Freiburger Lehrstellenmarkt boomt: Mehr Ausbildungsplätze als Bewerber im Jahr 2025
Dietlind Grein GrothFreiburger Lehrstellenmarkt boomt: Mehr Ausbildungsplätze als Bewerber im Jahr 2025
Lehrstellenmarkt in Freiburg verzeichnet kräftiges Wachstum – mehr Ausbildungsplätze als Bewerber
Der Ausbildungsmarkt in Freiburg erlebt einen deutlichen Aufschwung: Für das Jahr 2025 steigt die Zahl der abgeschlossenen Ausbildungsverträge spürbar an. Aktuelle Zahlen zeigen, dass es mehr Angebote als Interessenten gibt – besonders im Handwerk. Gleichzeitig setzen Unternehmen zunehmend auf Auszubildende mit Migrationshintergrund, um Fachkräftelücken zu schließen.

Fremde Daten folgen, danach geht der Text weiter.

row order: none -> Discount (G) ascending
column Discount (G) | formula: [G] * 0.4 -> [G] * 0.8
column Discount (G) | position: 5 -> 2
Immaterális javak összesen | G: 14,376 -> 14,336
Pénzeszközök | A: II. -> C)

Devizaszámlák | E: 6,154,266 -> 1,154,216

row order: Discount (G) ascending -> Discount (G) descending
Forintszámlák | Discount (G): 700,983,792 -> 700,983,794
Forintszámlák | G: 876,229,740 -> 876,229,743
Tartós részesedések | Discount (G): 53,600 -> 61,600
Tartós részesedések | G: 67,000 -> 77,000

Die Handwerkskammer Freiburg verzeichnet in diesem Jahr einen Anstieg der Ausbildungsverträge um sieben Prozent – das stärkste Wachstum seit zwei Jahrzehnten. Trotz wirtschaftlicher Herausforderungen berichten sowohl Freiburg als auch Offenburg von stabilen Bedingungen, wobei die Nachfrage nach Lehrstellen jedoch hinter dem Angebot zurückbleibt.

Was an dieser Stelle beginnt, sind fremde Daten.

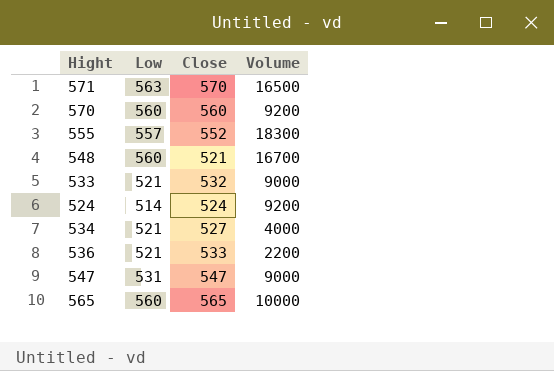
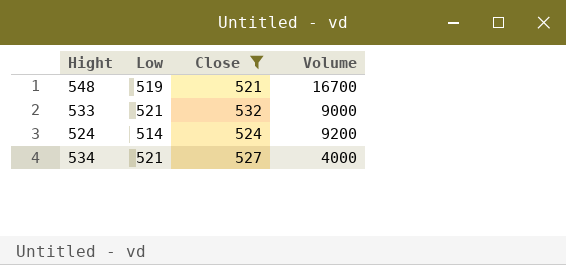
filter: none -> Close <= 532
548 | Low: 560 -> 519

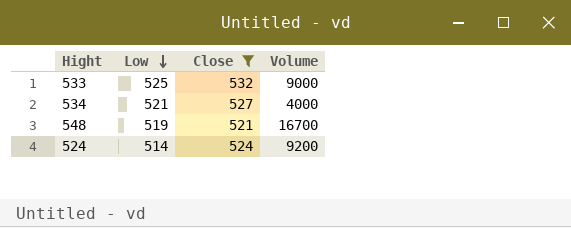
row order: none -> Low descending
533 | Low: 521 -> 525

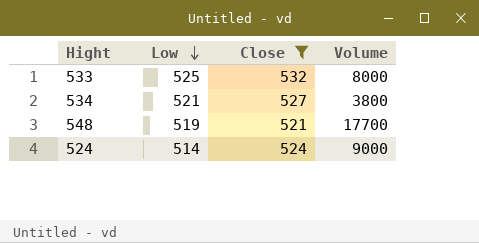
533 | Volume: 9000 -> 8000
534 | Volume: 4000 -> 3800
548 | Volume: 16700 -> 17700
524 | Volume: 9200 -> 9000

In Freiburg kommen derzeit fünf Ausbildungsplätze auf eine Bewerbung. Die Diskrepanz zwischen offenen Stellen und passenden Kandidaten hält besonders in industriellen Branchen an, wo die Nachfrage nachgelassen hat. Gleichzeitig führt die Hotellerie- und Gastronomiebranche bei den Neuabschlüssen – ein Zeichen für verschobene Arbeitsmarkttendenzen. Ein beträchtlicher Teil der neuen Auszubildenden stammt aus dem Ausland: Die Industrie- und Handelskammer (IHK) Südlicher Oberrhein gibt an, dass jeder fünfte neue Azubi von dort kommt. Im Freiburger Handwerk haben 27 Prozent der Lehrlinge eine ausländische Staatsbürgerschaft.

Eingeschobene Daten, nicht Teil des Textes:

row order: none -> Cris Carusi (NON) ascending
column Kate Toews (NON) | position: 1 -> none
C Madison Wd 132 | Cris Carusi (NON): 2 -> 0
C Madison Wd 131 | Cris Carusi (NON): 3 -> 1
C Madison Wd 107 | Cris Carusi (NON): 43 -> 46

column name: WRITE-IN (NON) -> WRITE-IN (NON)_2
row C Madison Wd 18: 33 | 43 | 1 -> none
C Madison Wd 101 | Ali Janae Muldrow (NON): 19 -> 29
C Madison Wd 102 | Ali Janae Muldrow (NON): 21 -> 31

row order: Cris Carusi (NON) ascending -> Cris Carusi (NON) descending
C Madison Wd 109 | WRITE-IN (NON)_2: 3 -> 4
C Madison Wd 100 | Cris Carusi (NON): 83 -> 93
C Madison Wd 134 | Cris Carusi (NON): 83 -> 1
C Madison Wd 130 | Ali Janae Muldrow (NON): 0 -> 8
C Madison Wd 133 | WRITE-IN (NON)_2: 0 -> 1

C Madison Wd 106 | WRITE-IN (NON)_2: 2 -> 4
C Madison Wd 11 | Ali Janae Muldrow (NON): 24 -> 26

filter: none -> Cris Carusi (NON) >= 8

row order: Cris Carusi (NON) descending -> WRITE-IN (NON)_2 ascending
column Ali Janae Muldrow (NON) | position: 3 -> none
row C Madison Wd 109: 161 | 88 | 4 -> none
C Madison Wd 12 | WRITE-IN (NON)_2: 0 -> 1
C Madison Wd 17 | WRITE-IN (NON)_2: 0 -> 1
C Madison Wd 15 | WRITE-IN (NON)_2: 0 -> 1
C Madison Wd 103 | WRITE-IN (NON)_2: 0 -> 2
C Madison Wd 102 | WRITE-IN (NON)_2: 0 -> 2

Viele Betriebe planen, ihre Auszubildenden langfristig zu halten – drei Viertel wollen ihnen nach der Ausbildung eine Festanstellung anbieten. Berufsschulen wie die Gewerblichen Schulen Freiburg oder die Kaufmännischen Schulen unterstützen diese Ausbildungsprogramme. Eine konkrete öffentliche Liste mit genau fünf Einrichtungen, die sich speziell an Migranten richten, gibt es zwar nicht – die meisten Initiativen laufen im Rahmen breiterer Integrationsprojekte der IHK oder der Berufsschulen.
Der Anstieg der Ausbildungsverträge deutet auf ein wachsendes Vertrauen in die duale Ausbildung hin, insbesondere für Menschen mit Migrationshintergrund. Da Unternehmen zunehmend daran interessiert sind, ihre Azubis dauerhaft zu beschäftigen, könnte dieser Trend helfen, den Fachkräftemangel in Schlüsselbranchen zu mildern. Dennoch zeigt die Lücke zwischen freien Stellen und Bewerbern, dass die Passung zwischen Qualifikationen und Branchenbedarf weiterhin eine Herausforderung bleibt.